_RECORDS FOR THE EXERCISE_

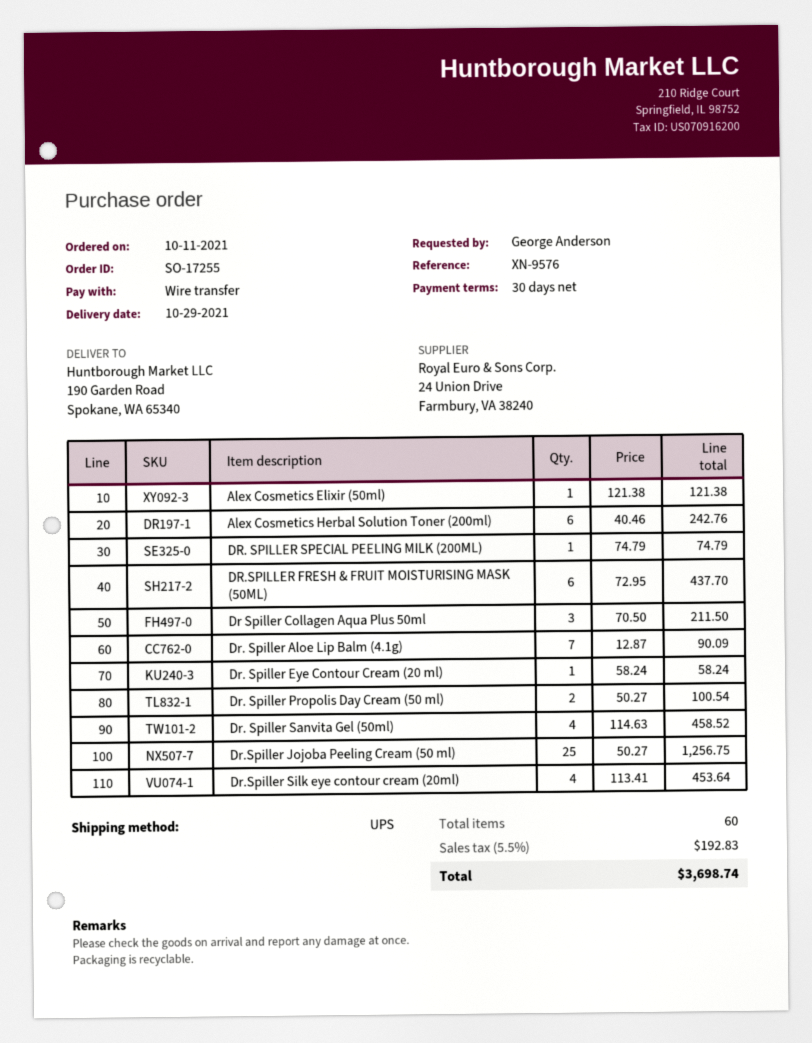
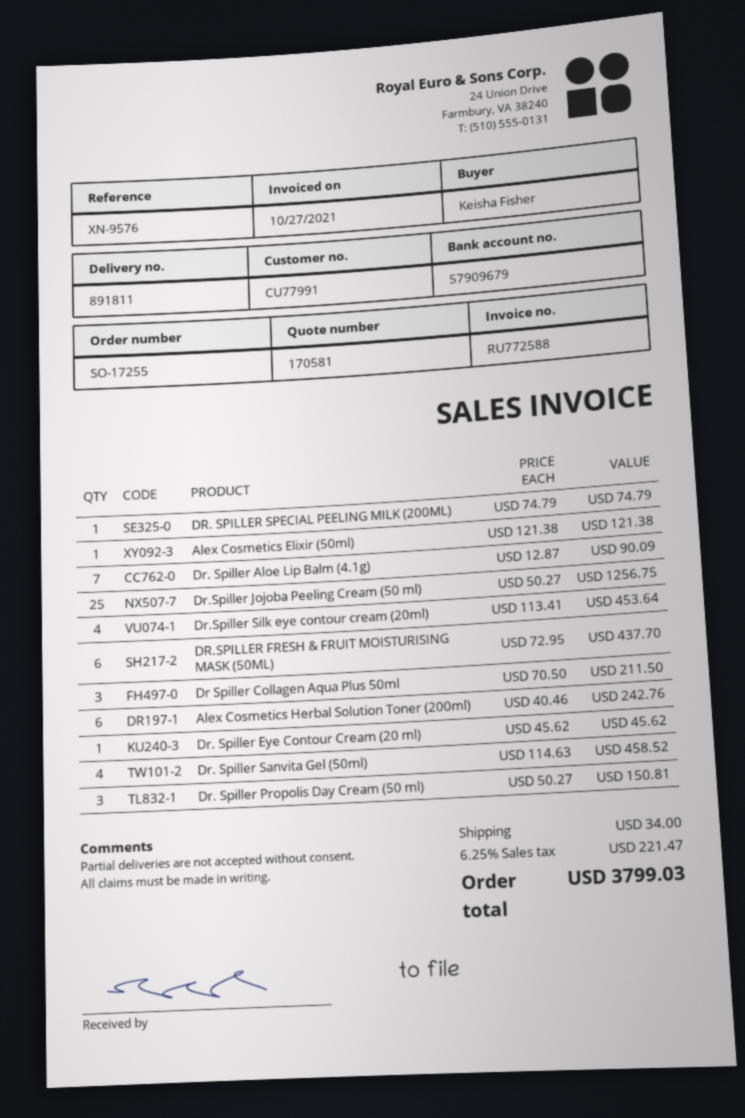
ordered by: George Anderson -> Keisha Fisher
Dr. Spiller Eye Contour Cream (20 ml): 1 x 58.24 = 58.24 -> 1 x 45.62 = 45.62
Dr. Spiller Propolis Day Cream (50 ml): 2 x 50.27 = 100.54 -> 3 x 50.27 = 150.81
shipping: none -> 34.00
tax: 5.5% = 192.83 -> 6.25% = 221.47
total: 3698.74 -> 3799.03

_ABOUT THIS EXERCISE_
Copy the data in full. No pictures belong in the copy.

_RESPONSE AREA_
ordered by: George Anderson -> Keisha Fisher
Dr. Spiller Eye Contour Cream (20 ml): 1 x 58.24 = 58.24 -> 1 x 45.62 = 45.62
Dr. Spiller Propolis Day Cream (50 ml): 2 x 50.27 = 100.54 -> 3 x 50.27 = 150.81
shipping: none -> 34.00
tax: 5.5% = 192.83 -> 6.25% = 221.47
total: 3698.74 -> 3799.03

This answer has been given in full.